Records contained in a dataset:
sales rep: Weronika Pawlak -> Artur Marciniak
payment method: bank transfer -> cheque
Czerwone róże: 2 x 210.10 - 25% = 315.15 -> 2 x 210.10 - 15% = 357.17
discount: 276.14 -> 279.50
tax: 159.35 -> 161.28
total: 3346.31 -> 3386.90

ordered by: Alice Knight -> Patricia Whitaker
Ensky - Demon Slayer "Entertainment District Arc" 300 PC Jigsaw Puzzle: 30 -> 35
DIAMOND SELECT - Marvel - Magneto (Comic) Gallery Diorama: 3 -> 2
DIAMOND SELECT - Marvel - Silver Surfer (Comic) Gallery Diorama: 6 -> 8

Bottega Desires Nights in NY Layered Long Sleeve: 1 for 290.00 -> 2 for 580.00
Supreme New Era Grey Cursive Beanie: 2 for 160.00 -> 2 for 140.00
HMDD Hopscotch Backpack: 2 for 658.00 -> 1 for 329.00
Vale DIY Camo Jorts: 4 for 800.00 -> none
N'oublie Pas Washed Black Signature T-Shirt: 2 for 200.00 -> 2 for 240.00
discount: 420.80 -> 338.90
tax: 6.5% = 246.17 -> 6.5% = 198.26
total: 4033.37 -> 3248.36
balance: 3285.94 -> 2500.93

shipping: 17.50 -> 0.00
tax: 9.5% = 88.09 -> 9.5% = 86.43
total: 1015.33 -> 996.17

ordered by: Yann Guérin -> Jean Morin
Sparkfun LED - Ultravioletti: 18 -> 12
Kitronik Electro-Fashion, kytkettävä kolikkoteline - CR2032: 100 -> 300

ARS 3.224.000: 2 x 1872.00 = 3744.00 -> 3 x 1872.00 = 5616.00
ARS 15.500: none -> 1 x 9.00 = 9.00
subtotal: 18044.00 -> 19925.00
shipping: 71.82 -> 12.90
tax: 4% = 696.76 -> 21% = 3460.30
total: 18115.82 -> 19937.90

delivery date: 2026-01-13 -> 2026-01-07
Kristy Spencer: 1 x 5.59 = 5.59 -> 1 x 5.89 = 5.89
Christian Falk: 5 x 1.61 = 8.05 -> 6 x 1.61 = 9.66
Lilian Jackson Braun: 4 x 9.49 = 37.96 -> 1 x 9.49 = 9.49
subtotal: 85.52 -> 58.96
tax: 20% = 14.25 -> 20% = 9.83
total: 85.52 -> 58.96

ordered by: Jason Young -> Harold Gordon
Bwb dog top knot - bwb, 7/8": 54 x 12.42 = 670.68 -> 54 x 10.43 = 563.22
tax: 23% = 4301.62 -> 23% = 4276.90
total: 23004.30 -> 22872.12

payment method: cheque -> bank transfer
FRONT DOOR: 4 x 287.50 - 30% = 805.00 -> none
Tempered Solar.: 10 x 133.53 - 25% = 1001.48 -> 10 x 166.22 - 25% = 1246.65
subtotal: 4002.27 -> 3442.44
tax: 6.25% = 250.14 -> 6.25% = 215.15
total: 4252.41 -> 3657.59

WORK TASK ::
What you give back must be the stretch above, starting at the line with "delivery date: 2026-01-13 -> 2026-01-07" and ending at the line with "payment method: cheque -> bank transfer", copied exactly.

EXPECTED ANSWER ::
delivery date: 2026-01-13 -> 2026-01-07
Kristy Spencer: 1 x 5.59 = 5.59 -> 1 x 5.89 = 5.89
Christian Falk: 5 x 1.61 = 8.05 -> 6 x 1.61 = 9.66
Lilian Jackson Braun: 4 x 9.49 = 37.96 -> 1 x 9.49 = 9.49
subtotal: 85.52 -> 58.96
tax: 20% = 14.25 -> 20% = 9.83
total: 85.52 -> 58.96

ordered by: Jason Young -> Harold Gordon
Bwb dog top knot - bwb, 7/8": 54 x 12.42 = 670.68 -> 54 x 10.43 = 563.22
tax: 23% = 4301.62 -> 23% = 4276.90
total: 23004.30 -> 22872.12

payment method: cheque -> bank transfer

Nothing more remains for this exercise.